Понятно-то понятно, но когда это смена давления была для меня такой болезненной?
— Стареешь, — снова сказал я вслух и засмеялся. Потому что сам себе не поверил. Что же это за старость для сорокапятилетнего мужчины?
В общем, минут через пять мне удалось выбраться из кровати и принять душ. Я оделся, спустился на кухню и открыл холодильник. Оглядел довольно широкий ассортимент продуктов и недовольно скривился. Есть отчего-то совершенно не хотелось. Зато ужасно хотелось пить. Я включил чайник, налил себе немного апельсинового сока и решил выпить кофе. Возиться не стал, ограничился ложкой растворимого «Нескафе». Налил в чашку кипяток и уселся за стол. Не отрывая взгляда от грозового неба за окном, быстренько расправился с кофе и соком. Голову отпустило почти сразу. Настроение неожиданно поднялось, как и физический тонус. Чудеса! А я-то размышлял, не принимать ли мне цитрамон!
Я помыл посуду и отправился за свой рабочий стол, насвистывая популярный мотивчик. Черт, до чего же хорошо на свете жить! До чего хорошо устроена моя собственная жизнь! И люди вокруг меня замечательные: Глеб, например. Явился на помощь быстрей, чем Чип и Дейл, стоило только позвонить!
А Егор? Умница, пробивной мужик, да еще и благодарный человек в придачу! Уверен, что путевку Глебу организовал именно он.
А Оля? Понимаю ли я, как мне повезло с женой? «Не всегда, — признала совесть. — Не всегда». Да. Я, конечно, неважный муж. Живу, практически, отдельно, сам по себе, с женой в лучшем случае созваниваюсь, интереса к ее делам почти не проявляю… Зато я деньги зарабатываю! Вот-вот! Деньги зарабатываю! И, между прочим, не отказываю Ольге в ее дорогостоящих просьбах! Пожелала жена пятнадцать тысяч баксов на смену машины — извольте, вот вам пятнадцать тысяч баксов!

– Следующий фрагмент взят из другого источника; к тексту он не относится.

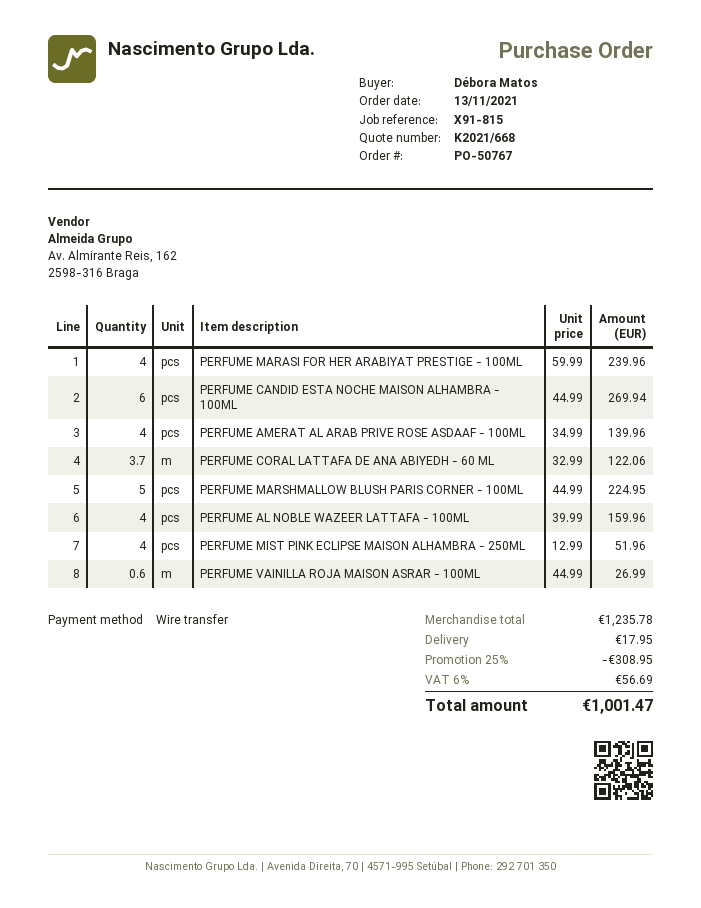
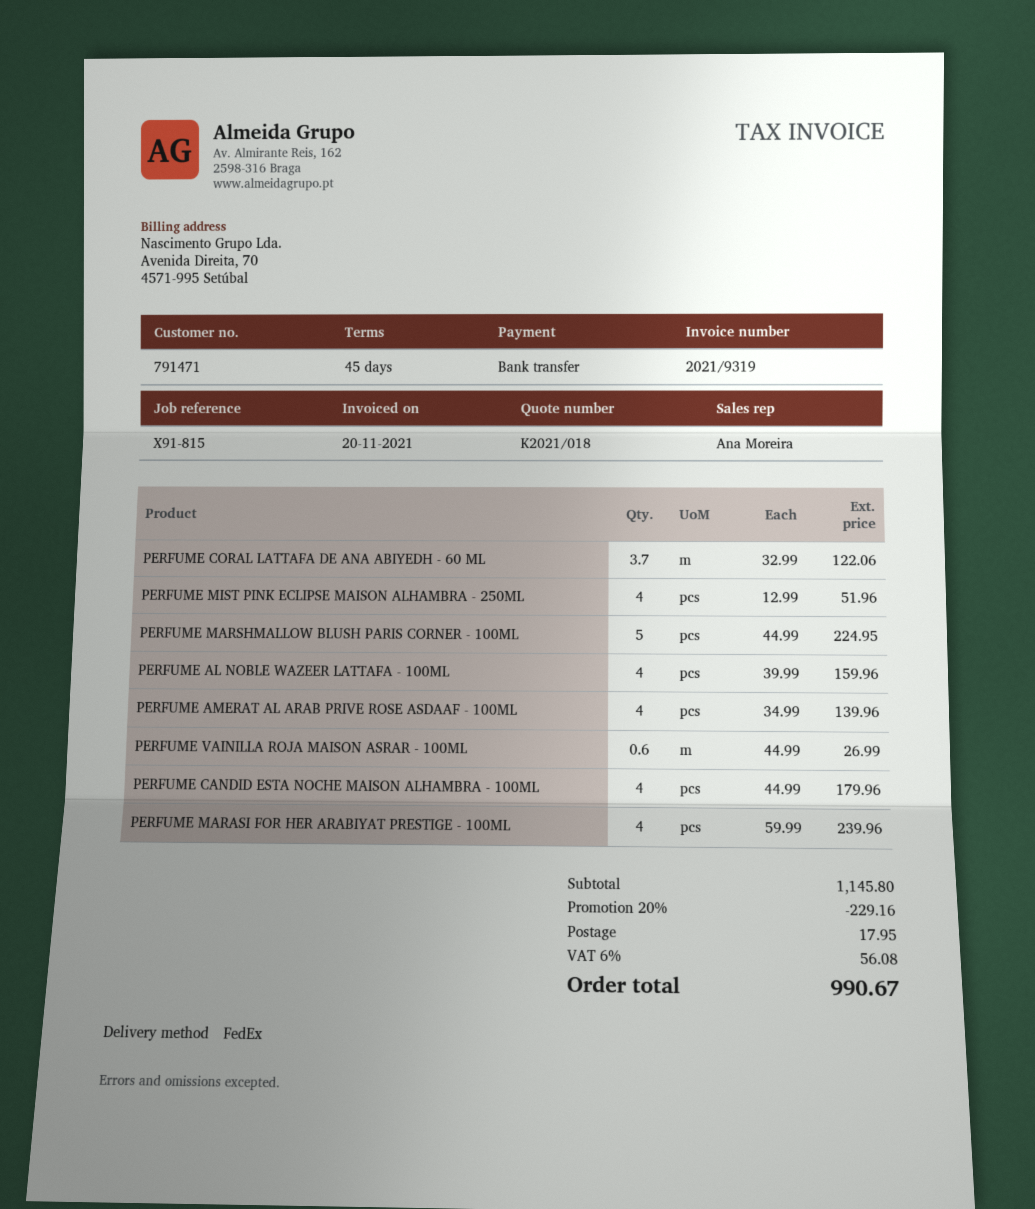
quote number: K2021/668 -> K2021/018
PERFUME CANDID ESTA NOCHE MAISON ALHAMBRA - 100ML: 6 x 44.99 = 269.94 -> 4 x 44.99 = 179.96
subtotal: 1235.78 -> 1145.80
discount: 25% = 308.95 -> 20% = 229.16
tax: 6% = 56.69 -> 6% = 56.08
total: 1001.47 -> 990.67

«Ты молодец», — похвалила меня совесть, ставшая сегодня необычайно покладистой. И мне сразу захотелось творить Добро и совершать Хорошие Поступки.
«Покажу Сашкину лабуду издателю, — решил я в порыве душевной доброты. — Даже не просто покажу, а поправлю там все, что можно поправить. Хотя что там можно поправить, если у человека тяжелый литературный язык… Сашке нужно писать учебники для вузов. Вот там ее мозолистый академический стиль будет вполне уместен. Значит, ее роман придется не поправлять, а переписывать заново. На это у меня уйдет примерно месяц».
Я уселся за письменный стол и тяжело вздохнул. Месяц… За месяц я могу собственный роман написать…
«Ладно, — решил я после небольших колебаний. — Обещал помочь — изволь помогать. Иди до конца. Нужно будет переписать Сашкин роман, значит перепишешь. В конце концов, издадут ее книгу, она, возможно, успокоится. Надо же сделать приятное человеку! Два года ждет! И, между прочим, пашет на меня, как савраска! Где бы я нашел такую секретаршу?»
«Ты платишь ей неплохую зарплату», — снова выступила совесть в мою защиту. Странно. Обычно мы с моей совестью находимся на противоположных баррикадах.
«Да, — признал я. — Плачу».
«Ты молодец», — повторила совесть, и я удивился еще сильней.
С чего она это сегодня такая добрая? С чего вообще я впал в такую эйфорию?
Ладно. Заканчиваем курить фимиам, приступаем к делу.
Я придвинулся поближе к столу, наклонился к вазе с розами и вдохнул упоительный запах раскрывшихся бутонов. Нужно поменять воду.
Я поднялся с места, взял вазу, и в этот момент на стол со стуком упало что-то небольшое, четырехугольное.
Ах, да! Я же вчера оставил на столе фотографию прадеда с прелестной блоковской незнакомкой, которая мне так понравилась!
Я поднял снимок, лежавший лицом вниз, поискал взглядом к чему бы его прислонить. Стол у меня большой, но я не люблю, когда на его поверхности горой свалены разные предметы. Поэтому кроме монитора, компьютерной клавиатуры, вазы с цветами и моего маленького телефона на столе ничего больше нет.
— Полежи пока тут, — сказал я и опустил фотографию на стол. — Сейчас воду поменяю и снова…
Тут мой взгляд, наконец, упал на снимок. Я икнул и присел на краешек кровати. Руки ослабели, пальцы разжались. Хрустальная тяжелая ваза с грохотом упала на пол и разлетелась по комнате сверкающими колючими осколками. Мне на ногу плеснула щедрая порция воды, носки немедленно промокли.